El presidente de Bolivia, Rodrigo Paz, sostuvo este lunes que las movilizaciones sindicales contra el retiro de la subvención a los combustibles buscan “atacar la democracia” y pidió a la Justicia que “garantice la paz social”, mientras miles de manifestantes avanzan hacia La Paz en rechazo al decreto 5503.
El mandatario formuló esas declaraciones durante el acto de inauguración del Año Judicial en Sucre, capital constitucional de Bolivia, en una jornada marcada por la continuidad de las protestas impulsadas por la Central Obrera Boliviana (COB), que desde el sábado marcha por el altiplano con destino a La Paz, sede del Ejecutivo. El mismo lunes, el Gobierno convocó a los dirigentes sindicales a una instancia de diálogo.
En su discurso ante autoridades judiciales, Paz afirmó que “es fundamental” que la Justicia “garantice la paz social a través de sus acciones puntuales contra aquellos que atacan esa paz social” y que además “genere las garantías para la seguridad jurídica contra aquellos que no quieren que Bolivia se abra al mundo”.
Las protestas sindicales se mantienen desde hace dos semanas y cuestionan el decreto 5503, que dispuso el retiro de la subvención estatal a los combustibles vigente durante más de 20 años.

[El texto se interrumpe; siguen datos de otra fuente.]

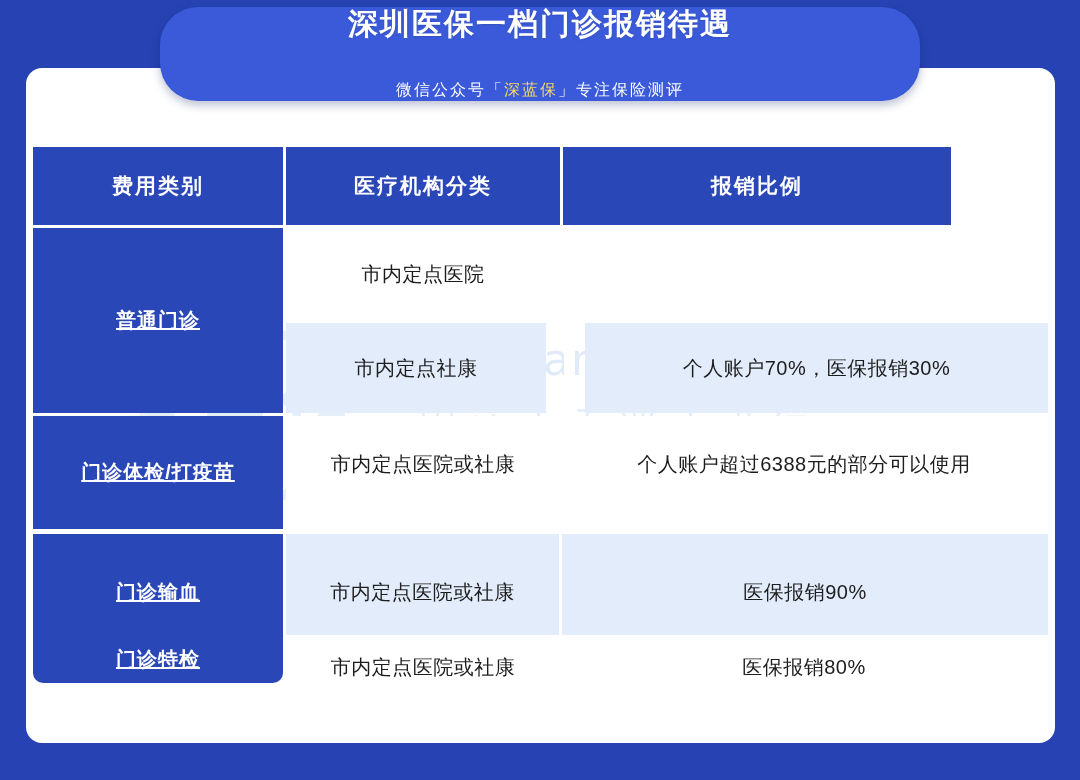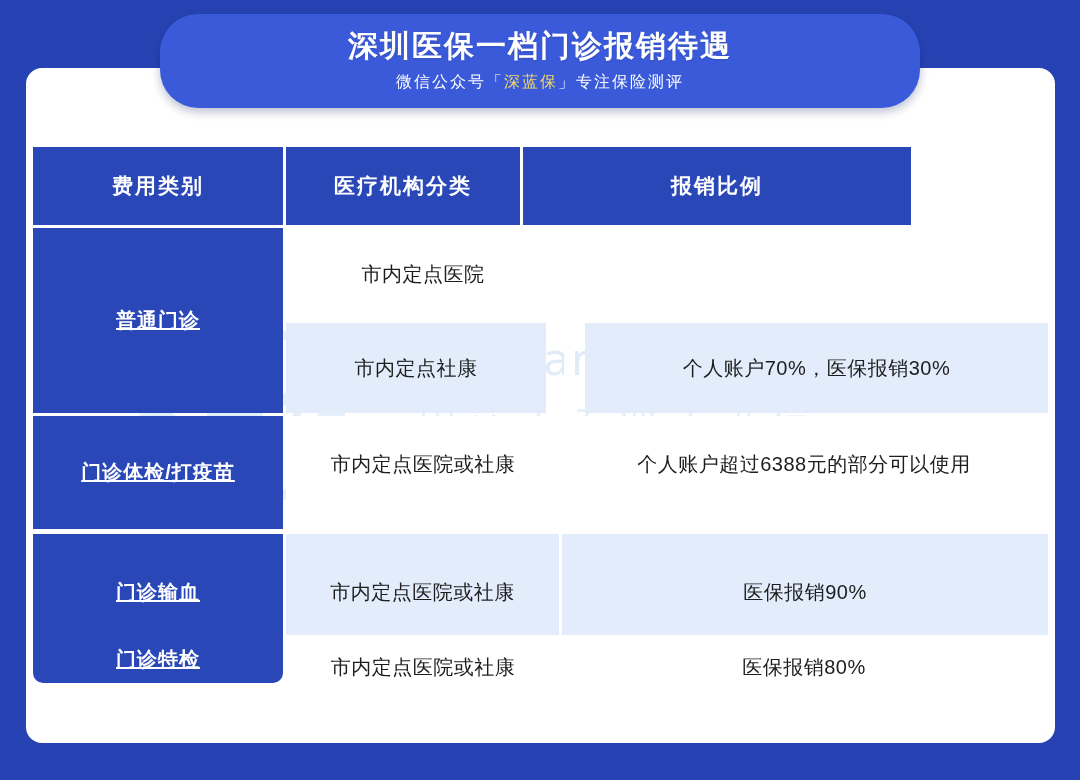--- a/index.html
+++ b/index.html
@@ -30,7 +30,7 @@
   #banner {
     position: absolute;
     left: 160px;
-    top: 14px;
+    top: 7px;
     width: 760px;
     height: 94px;
     background: #3a5ad9;
@@ -39,7 +39,7 @@
     display: flex;
     flex-direction: column;
     align-items: center;
-    justify-content: center;
+    justify-content: space-between;
     z-index: 5;
   }
   #banner-title {

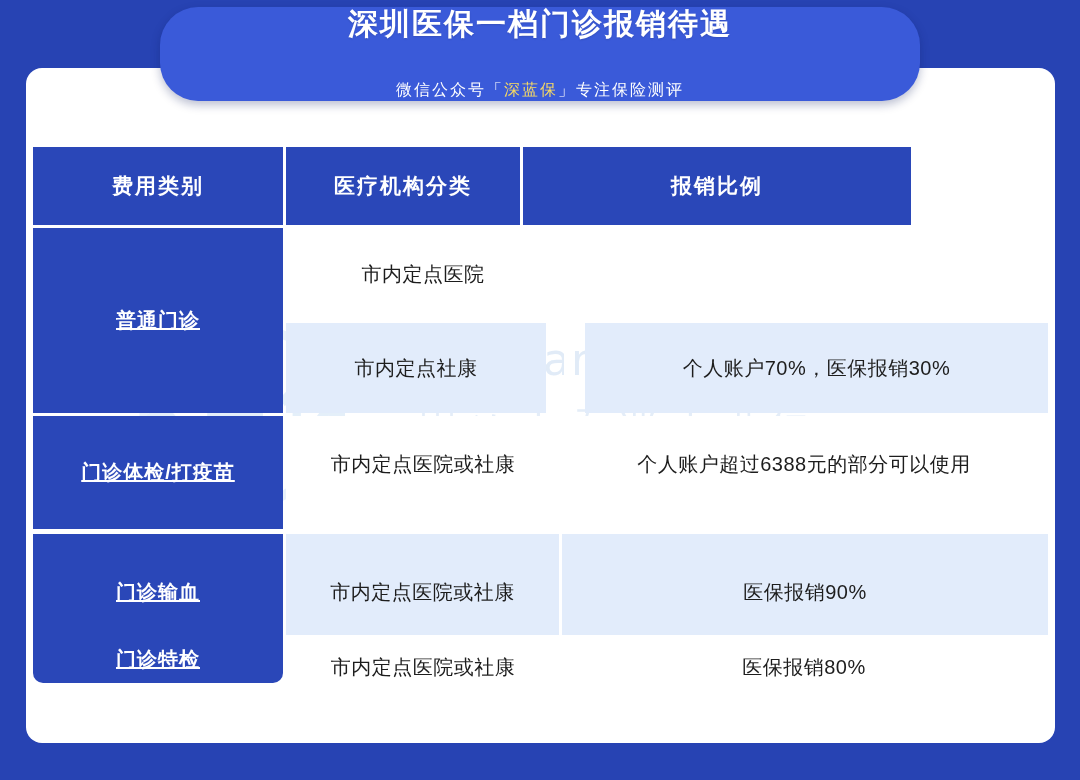--- a/index.html
+++ b/index.html
@@ -198,7 +198,7 @@
   <div class="row" id="hdr" style="position: absolute;">
     <div class="cell c1 headcell">费用类别</div>
     <div class="gutter-v"></div>
-    <div class="cell headcell" style="width:234px">医疗机构分类</div>
+    <div class="cell headcell" style="width:274px">医疗机构分类</div>
     <div class="gutter-v"></div>
     <div class="cell headcell" style="width:388px">报销比例</div>
   </div>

Los sindicatos sostienen que la medida debió aplicarse de manera gradual y denuncian que la norma permite la venta de recursos naturales y empresas públicas a capitales extranjeros.
La movilización encabezada por la COB, el principal sindicato del país, se denomina “Bolivia no se vende”. Al referirse a esa consigna, el jefe de Estado señaló: “¿De qué hablan de vender Bolivia si ya la vendieron?”, en alusión a los gobiernos de Evo Morales (2006-2019) y Luis Arce (2020-2025), ambos del Movimiento al Socialismo (MAS).
Según Paz, durante esos 20 años de administraciones del MAS “vendieron todo el gas” y sostuvo que “ni siquiera hicieron inversión”, además de señalar que se actuó “sin reinvertir, sin explorar”. El mandatario también cuestionó la gestión de los proyectos de industrialización del litio y afirmó que se repitieron los mismos criterios.
“Yo no acepto eso de ‘Bolivia no se vende’, ya la vendieron. Lo que vamos a hacer nosotros es hacer una Bolivia productiva, una Bolivia que quiera crecer con reglas claras (…) ¿Acaso hay algo malo en ello?”, expresó el presidente durante su intervención.
En otro tramo de su discurso, Paz afirmó que “50 dirigentes sindicales (que) están marchando” perciben anualmente “18 millones de dólares” como parte de las “ventajas” vinculadas a sus fueros sindicales. Según el mandatario, ese monto “supera el presupuesto de 213 municipios de Bolivia”.
“Eso es injusticia, eso es lo que se pagó durante 20 años para que haya organizaciones sociales en Bolivia que bajo la lógica de la representación social no hagan más que secuestrar el Estado, tenemos que liberar el Estado. Yo por mi parte no pienso dar un paso atrás ni para el impulso”, sostuvo.
El presidente también señaló que los recursos que los dirigentes sindicales recaudan de sus afiliados “se usan para atacar la democracia, para atacar las instituciones, para atacar la estabilidad”, por lo que planteó que esas cuotas pasen a ser “voluntarias”.

El decreto 5503, emitido el 17 de diciembre, fijó nuevos precios para los combustibles: 6,96 bolivianos (un dólar) por litro de gasolina especial, 11 bolivianos (1,58 dólares) para la gasolina premium y 9,80 bolivianos (1,40 dólares) para el diésel, entre otros valores.
Estos precios representan incrementos del 86% en la gasolina y del 162% en el diésel respecto al costo subvencionado que rigió durante más de dos décadas.
La decisión se acompañó de otras medidas anunciadas por el Gobierno, como el aumento del salario mínimo de 2.750 a 3.300 bolivianos (de 395 a 474 dólares), el incremento de bonos para estudiantes del sistema público y el aumento de la renta destinada a adultos mayores sin aportes a la seguridad social.